A CAMPAIGN to turn the tide on plastic pollution in our seas and oceans has been launched in Harwich.

Harwich Haven Authority has set up the initiative to raise awareness about the affect plastic is

having on local marine environments.

Each year it is estimated that billions of plastic items such as bags, drinking straws, cotton buds and face wipes end up in our oceans and sea.

The effects were featured on Sir David Attenborough’s BBC one programme Blue Planet II.

The show revealed plastic debris has been found in the most remote oceans with marine creatures stomachs being full of plastic items.

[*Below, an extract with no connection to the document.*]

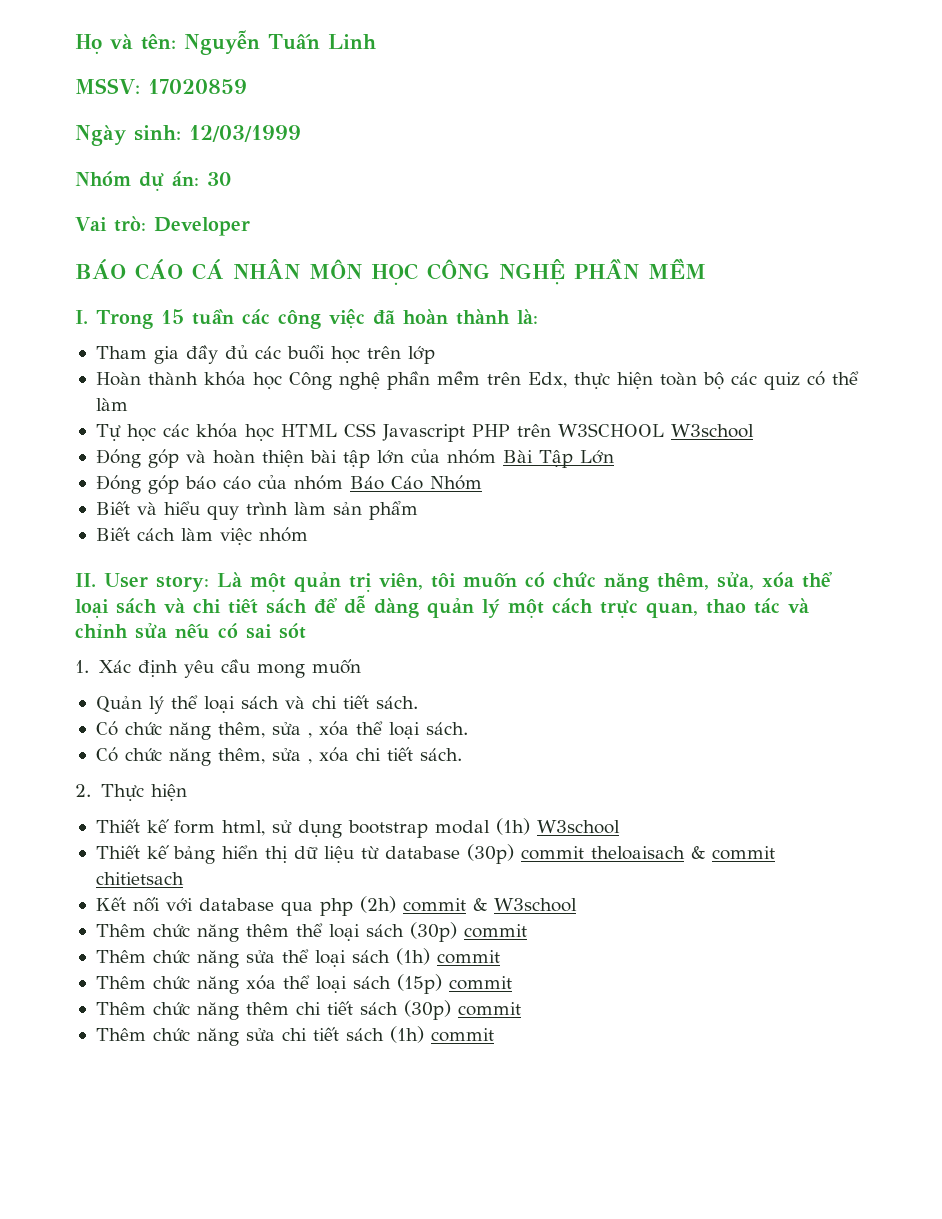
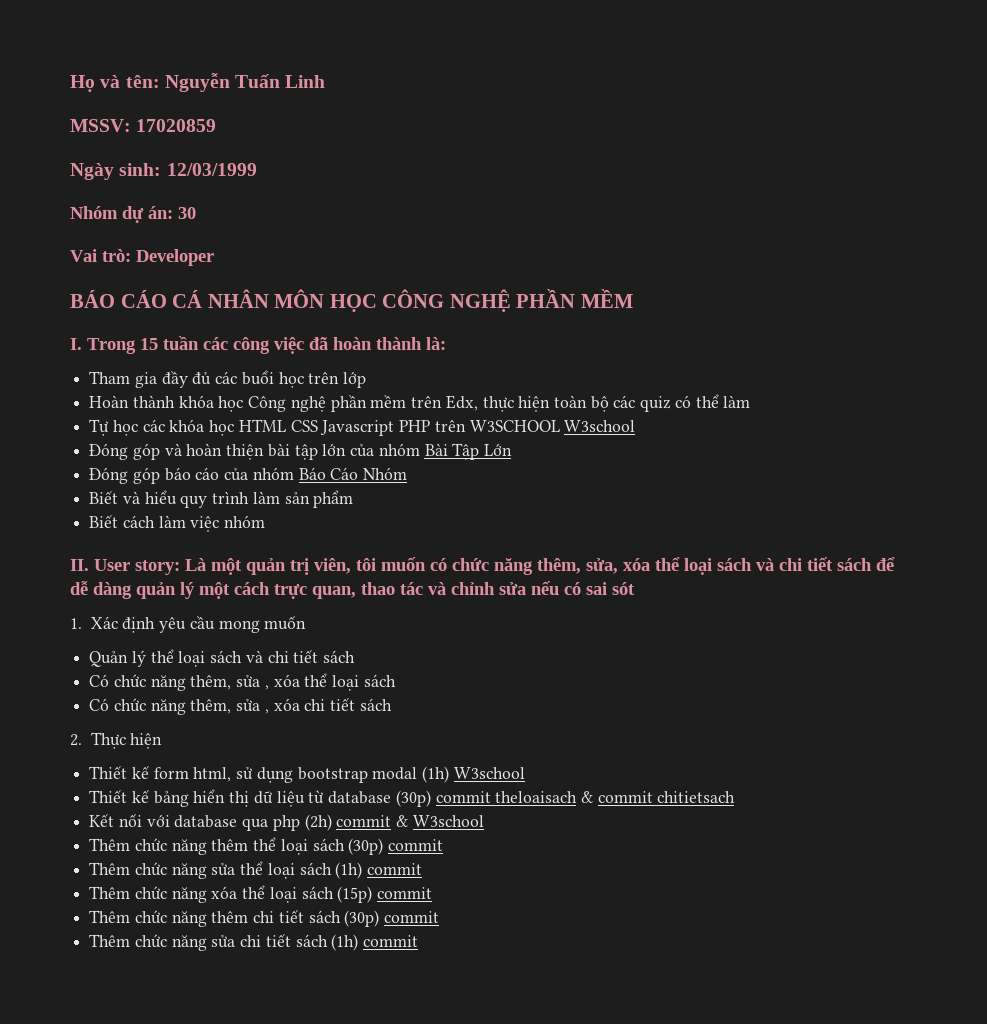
[375,696,418,709] sách. -> [323,650,356,663] sách
[425,722,468,735] sách. -> [363,674,396,687] sách
[419,748,462,761] sách. -> [359,698,392,711] sách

Harwich Haven Authority said is has launched the campaign to conserve, protect and improve Harwich Harbour and its surrounding rivers.

The campaign is aimed at residents, commercial and leisure operators and the estimated 10,000 leisure vessels that visit the Haven each year.

Neil Glendinning, chief executive of Harwich Haven Authority, said: “The practice of disposing of plastic into our seas and oceans is now a global problem that each and every one of us must take responsibility for.

“We hope that our new initiative will go some way to raise awareness among our stakeholders in the Haven that the time has come to turn the tide on plastic. Even small changes, such as refilling water bottles, will make a huge difference to the amount of plastic waste we produce.

“As an organisation we will also be looking at ways that we can reduce our waste and recycle more efficiently.”

The awareness campaign was launched to coincide with

World Environment day on Tuesday.

Harwich Haven Authority staff spent the afternoon giving away reusable cotton bags and speaking with visitors about the issue on Ha’penny Pier.